Molti e molti anni fa Panorama aveva un caporedattore speciale. Quando gli portavi un tuo pezzo lui gli dava una lettura rapida e a metà pomeriggio ti chiamava al telefono: “Vieni qui, c’è da limare qualcosa”. Tu andavi, ti restituiva i fogli con l’articolo e in un paio d’ore lo rimettevi a posto. O almeno, credevi di averlo fatto. Tornavi alla sua scrivania e il teatrino si ripeteva per almeno tre o quattro volte. E siccome si trattava di un settimanale potevi starci su tutta la notte e riconsegnarlo al mattino. Ma non c’era mai nessuna certezza che andasse bene.
Io in quella leggendaria Mondadori ero un redattore del pruriginoso Dolly e, a tempo perso, scrivevo racconti d’amore per Confidenze. Nelle mie fiction ero quasi sempre una donna di mezza età tradita un giorno sì e l’altro pure dal marito e persino dall’amante. Dunque, il calvario dei pezzi per Panorama mi era estraneo. Ma siccome la mia redazione era al primo piano del palazzo di Niemayer al confine dell’open space con Panorma, vedevo amici e colleghi che uscivano da lì a testa bassa. Qualcuno si sfogava sedendosi davanti alla mia scrivania: “Beato te!”. Hai voglia. Per fortuna mi sono riscattato negli anni successivi.
Quelle furono stagioni leggendarie di Panorama e della vecchia Mondadori di Formenton. Quello era il luogo dove si formavan davvero i giornalisti. Come a La Stampa o prima ancora alla Gazzetta del Popolo o in mille altri quotidiani di questo Paese. Il mondo del giornalismo è costellato di rudi, burberi e incazzosi capiservizio. Tutti oggi abbiamo qualche storia da raccontare, però quando diventi vecchio capisci che quella è stata la tua scuola. Lì hai imparato, lì ti sei formato.
Che cosa avrebbero detto in quelle redazioni del nuovo capitolo “Formazione professionale continua”, il cui regolamento è stato inviato questa settimana agli ordini regionali? Certo, i tempi sono cambiati, il giornalismo è altro rispetto al passato, c’è una legge che pone degli obblighi. L’idea che mi sono fatto però è che l’Ordine nazionale cercasse qualche strada per non perdere il treno dell’informazione che corre sempre più veloce. Sarà dura, forse, dati i tempi di crisi e la fame di lavoro, c’erano altri frecciarossa su cui salire prima.

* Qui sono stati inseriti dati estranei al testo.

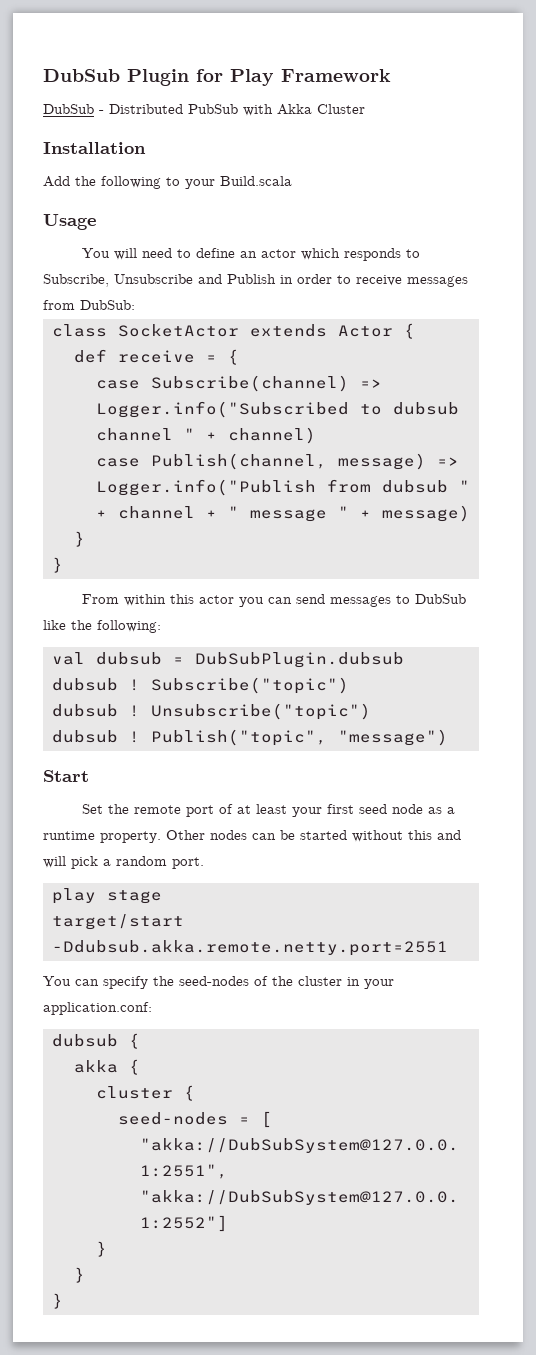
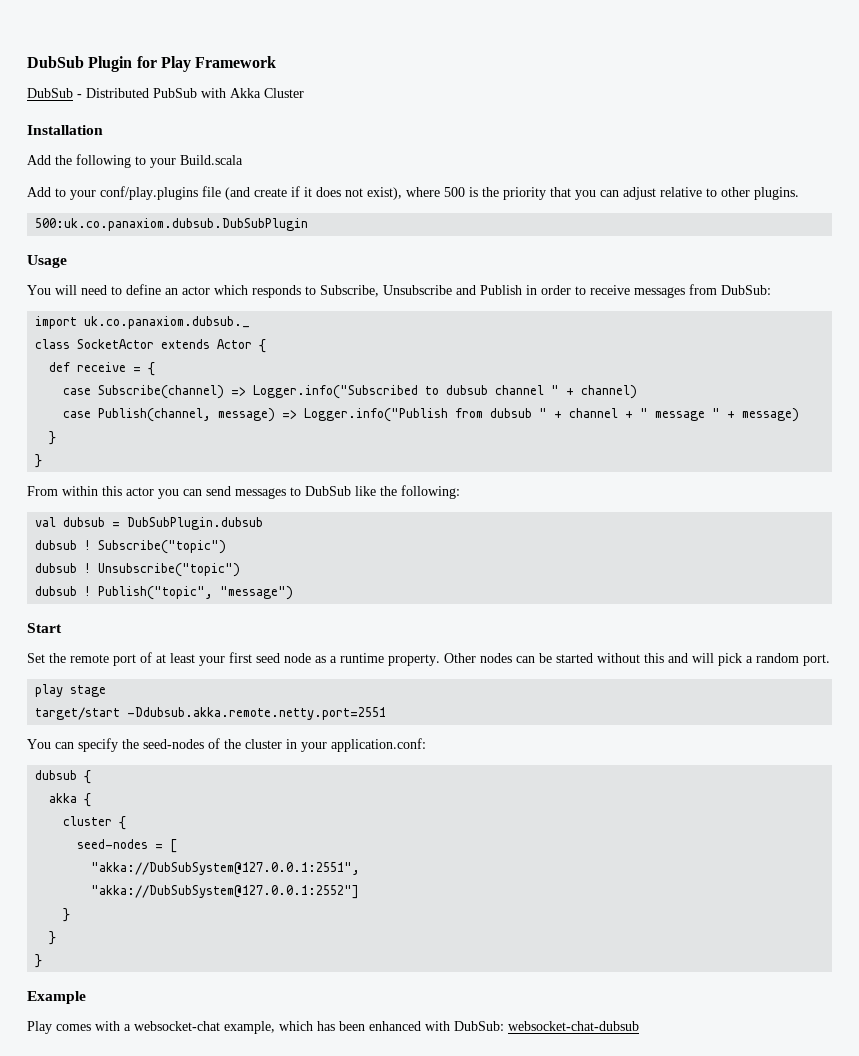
+ Add to your conf/play.plugins file (and create if it does not exist), where 500 is the priority that you can adjust relative to other plugins.
+ 500:uk.co.panaxiom.dubsub.DubSubPlugin
+ import uk.co.panaxiom.dubsub._
+ Example
+ Play comes with a websocket-chat example, which has been enhanced with DubSub: websocket-chat-dubsub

La formazione non sarà un optional del tipo “chi se ne fotte, sono vent’anni che sgobbo sui titoli, vorrai mica che un docentucolo qualunque m’intrattenga sulla deontologia professionale?”. Ecco, questo non si potrà fare. Tutti dovranno andare a lezione, acquisire crediti, dimostare di avere imparato.
Ho seri dubbi. Molti dicono, lo fanno tutti gli ordini professionali perché i giornalisti non dovrebbero? Perché i giornalisti (quelli che fanno questo mestiere per davvero professionisti o pubblicisti, ogni giorno, che mantengono la loro famiglia perché fanno le notti in una redazione) non hanno bisogno di formarsi in un aula o tenersi aggiornati con un tutor. Si costruiscono da soli e, per quanto non sembri, migliorano nel tempo. Le regole di questo lavoro (anche quelle deontologiche) sono lì dove lavori. Questa professione è un prodotto dell’ingegno, della sensibilità, della cultura. E non ci sono maestri o esperti che possano dire come si fa e che cosa si deve essere. E’ un reciproco scambio di formazione tra quello che tu sai, la tua storia e quella del giornale o del network dove stai. Ogni giorno un passo avanti.
La partenza della formazione è imminente, dal 1° gennaio, in linea teorica. Ogni giornalista dovrà accumulare 60 crediti formativi in tre anni, mica uno scherzo. Buon viaggio.